Strings are immutable.. You can't append element to it

In this case, i would use StringBuilder

With StringBuilder you can append element :

    int[] myArr = {4,3,4,53,2};
    StringBuilder myStringB = new StringBuilder();
    String myString = new String();

    for (int i : myArr) {
        myStringB.append(i);
    }

    myString = myStringB.toString();

1 Comment

Instead of StringBuilder we can use StringJoiner which automatically places delimiter (here space) between added elements. Demo: ideone.com/onybOm
1

You were almost ready with the solution, just that you need to supply the proper arguments.

If you look at the public static String join(CharSequence delimiter, Iterable<? extends CharSequence> elements) method signature it takes a delimiter and an iterable. You were almost close to joining the strings using this method, all you had to do is to provide an Iterable<String>.

Since you start with a List<Integer> you need to convert it to an Iterable<String> to do that you can use the below code:

Iterable<String> iterable = ids.stream().map(String::valueOf).collect(Collectors.toList());

Where ids is a List<Integer>. Note that you need to do a map(String::valueOf) as you start with a List<Integer> not with a List<String>. Now that you have an Iterable<String> you can use that as the second argument of String.join().

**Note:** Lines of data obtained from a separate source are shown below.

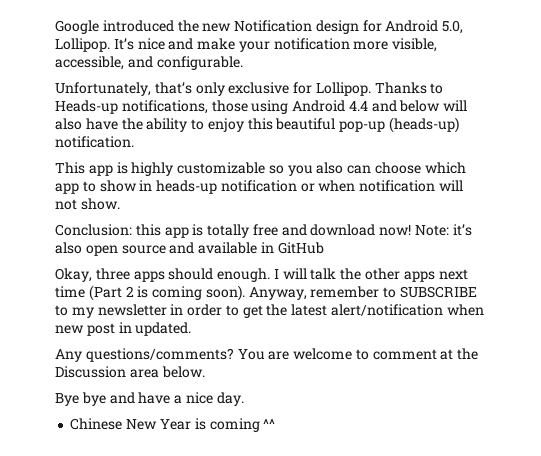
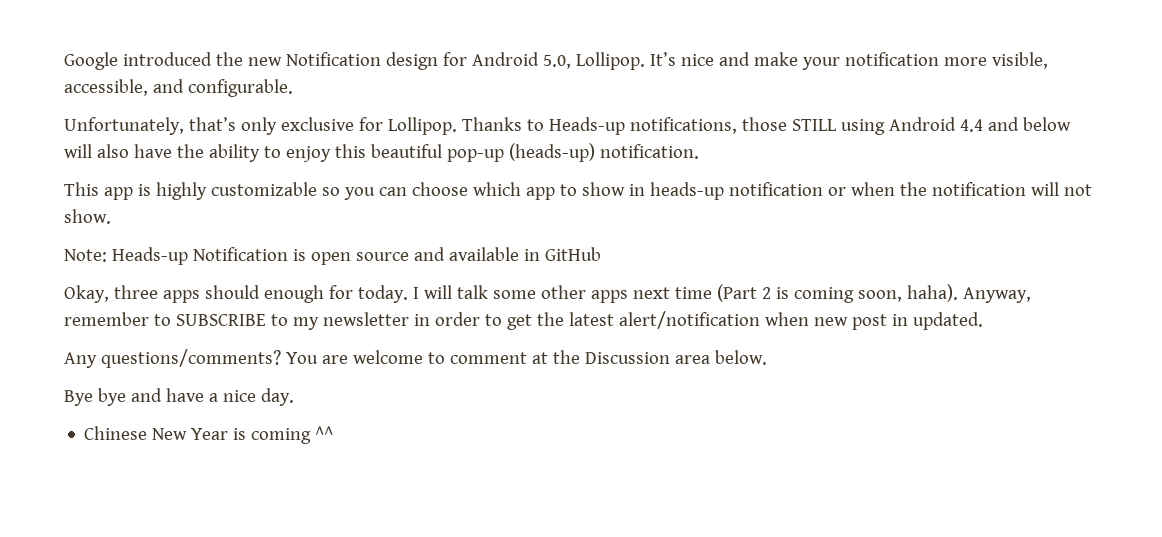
- Thanks to Heads-up notifications, those using Android 4.4 and below will also have the ability to enjoy this beautiful pop-up (heads-up) notification.
+ Thanks to Heads-up notifications, those STILL using Android 4.4 and below will also have the ability to enjoy this beautiful pop-up (heads-up) notification.
- This app is highly customizable so you also can choose which app to show in heads-up notification or when notification will not show.
+ This app is highly customizable so you can choose which app to show in heads-up notification or when the notification will not show.
- Conclusion: this app is totally free and download now! Note: it’s also open source and available in GitHub
+ Note: Heads-up Notification is open source and available in GitHub
- Okay, three apps should enough.
+ Okay, three apps should enough for today.
- I will talk the other apps next time (Part 2 is coming soon).
+ I will talk some other apps next time (Part 2 is coming soon, haha).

So the complete solution is:

List<Integer> ids = new ArrayList<>();
ids.add(1);
ids.add(2);
ids.add(3);

Iterable<String> iterable = ids.stream().map(String::valueOf).collect(Collectors.toList());
String result = String.join(" ", iterable);
System.out.println(result);

Output:

1 2 3

If the ids may contain null then you can filter it out before applying the map():

Iterable<String> iterable = ids.stream()
                               .filter(Objects::nonNull)
                               .map(String::valueOf)
                               .collect(Collectors.toList());

Comments

1

If you do not want to use StringBuilder then you can you the following simple for loop:

    List<Integer> ids = new ArrayList<Integer>();
    ids.add(3);
    ids.add(22);
    ids.add(1);
    ids.add(5);

    String st = "";

    for(int i = 1; i <= ids.size(); i++) {
        st += String.valueOf(ids.get(i-1));
        if(i != ids.size()) {
            st += " ";
        }
    }

    System.out.println(st);

Comments

1

If performance matters for you or if you have a very large list I would recommend using a StringBuilder and Java Streams to collect all numbers:

String joined = ids.stream()
        .collect(StringBuilder::new, 
                (s, i) -> s.append(" ").append(i), 
                (s1, s2) -> s1.append(" ").append(s2))
        .substring(1);

This prepends a " " to all numbers. To get the final result we can use StringBuilder.substring() to cut off the first white space.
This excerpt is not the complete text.